» EXERCISE INSTRUCTIONS: What you should copy is the line containing "subtotal: 4229.24 -> 4646.84" and all lines after it in the entries below, exactly and without anything added.

Revision comparison data:

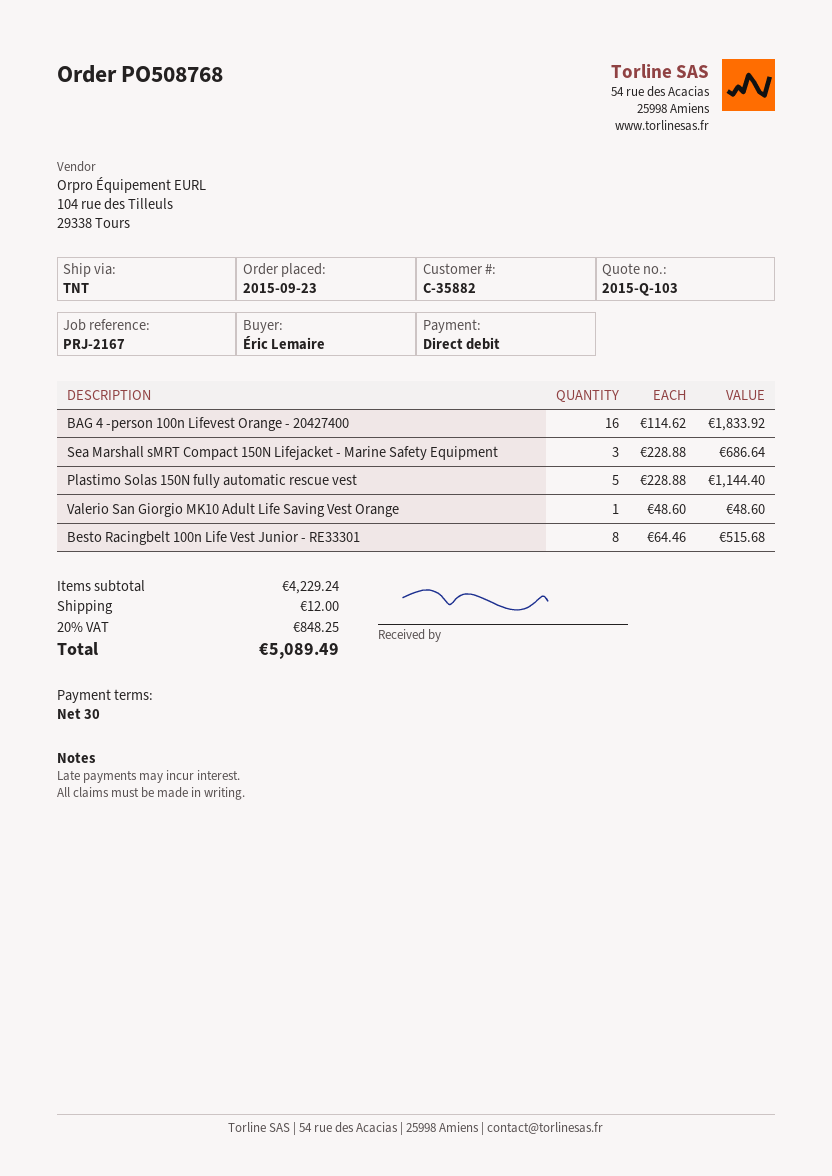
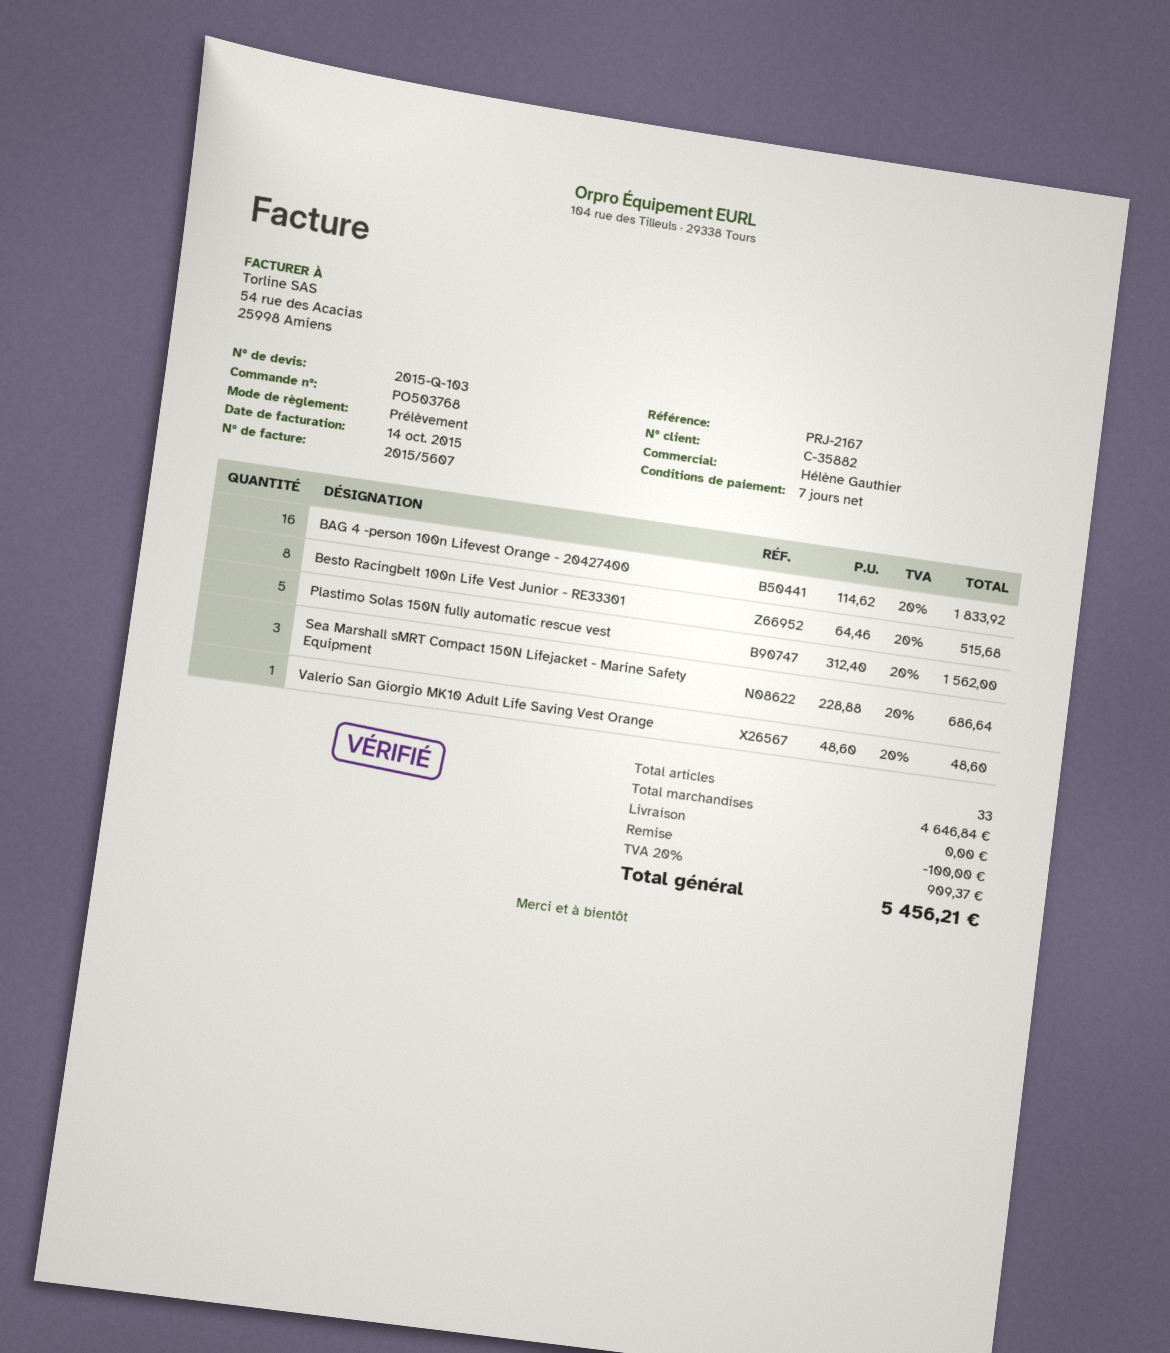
order number: PO508768 -> PO503768
payment terms: 30 days -> 7 days
Plastimo Solas 150N fully automatic rescue vest: 5 x 228.88 = 1144.40 -> 5 x 312.40 = 1562.00
subtotal: 4229.24 -> 4646.84
discount: none -> 100.00
shipping: 12.00 -> 0.00
tax: 20% = 848.25 -> 20% = 909.37
total: 5089.49 -> 5456.21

» REPLY TO THE TASK:
subtotal: 4229.24 -> 4646.84
discount: none -> 100.00
shipping: 12.00 -> 0.00
tax: 20% = 848.25 -> 20% = 909.37
total: 5089.49 -> 5456.21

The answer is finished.